Reported by: jmorliaguet Owned by: fguillaume
Priority: P2 Milestone: CPS 3.4.0
Component: CPSIO Version: TRUNK
Severity: normal Keywords: transactions catalog
Cc:

Description

I've encountered a recurring problem when importing sites with more than 1000-1500 documents with CPSIO. Apparently the transaction is commited when the entire import is done and in some cases it results in a large number of write conflict errors which har never resolved and the whole process then starts again.

There are also a lot of catalog errors

2005-07-28T18:37:39 ERROR(200) Catalog uncatalogObject unsuccessfully attempted to uncatalog an object with a uid of ...

I don't know if this is related but disabling subtransactions in the portal catalog removes the errors and the import succeeds.

maybe CPSIO could do a commit every 100 documents, or it could disable the catalog subtransactions during the import process?

Change History

comment:1 Changed 14 years ago by jmorliaguet

  • Summary changed from CPSIO import fails on sites with a lot on documents to CPSIO import fails on sites with a lot of documents

it could be a race condition: if the "overwrite existing documents" is selected then the document being imported is first deleted and recreated right afterwards, so the catalogue tries to uncatalog it, but another object with the same id is there and the catalog cannot remove it from the index.

comment:2 Changed 14 years ago by fguillaume

I'm slowly fixing the catalog errors all over CPS.

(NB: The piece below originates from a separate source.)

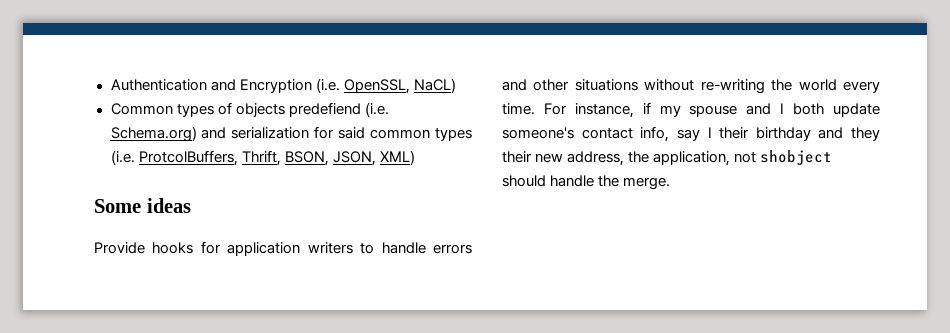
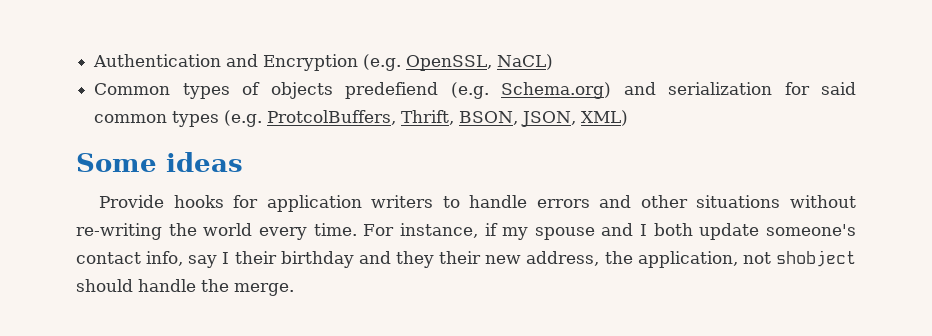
[315,78,340,93] (i.e. -> [363,54,402,71] (e.g.
[364,102,389,117] (i.e. -> [450,82,489,99] (e.g.
[110,150,135,165] (i.e. -> [224,110,263,127] (e.g.

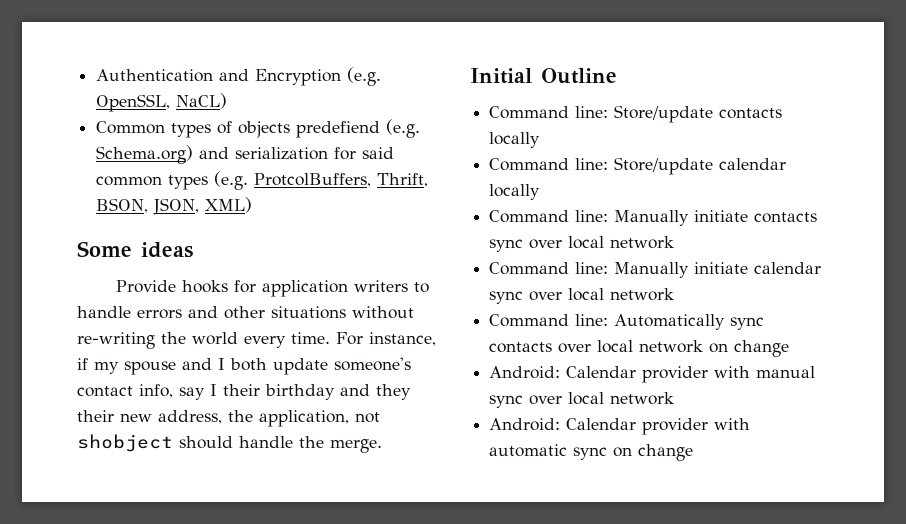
(294, 289) none -> [470,68,617,84] [489,105,783,123] [489,132,541,148] [489,157,787,175] [489,184,541,200] [489,210,818,226] [489,236,675,252] [489,262,822,278] [489,288,675,304] [489,314,765,330] [489,340,790,357] [489,366,816,383] [489,392,675,408] [489,418,751,435] [489,444,694,461] // Initial Outline // Command line: Store/update contacts locally // Command line: Store/update calendar locally // Command line: Manually initiate contacts sync over local network // Command line: Manually initiate calendar sync over local network // Command line: Automatically sync contacts over local network on change // Android: Calendar provider with manual sync over local network // Android: Calendar provider with automatic sync on change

Is there any other activity on the site while you're doing the import?

The subtransaction aspect is strange...

comment:3 Changed 14 years ago by jmorliaguet

This is a migration instance that I'm working on so there is no activity whatsoever.

the conflict error that causes the process to start again is on cps3importer:

2005-07-28T23:14:33 INFO(0) ZODB conflict error at /chalmers-en/cps3importer (1 conflicts since startup at 2005-07-28T23:04:11)

with a lot of:

2005-07-28T23:14:13 ERROR(200) Catalog uncatalogObject unsuccessfully attempted to uncatalog an object with a uid of /chalmers-en/sections.

just before on the same object uid (/chalmers-en/sections)

there are also catalog error messages on the repository object which should not occur:

2005-07-28T23:33:35 ERROR(200) Catalog uncatalogObject unsuccessfully attempted to uncatalog an object with a uid of /chalmers-en/portal_repository/1517891035__0004.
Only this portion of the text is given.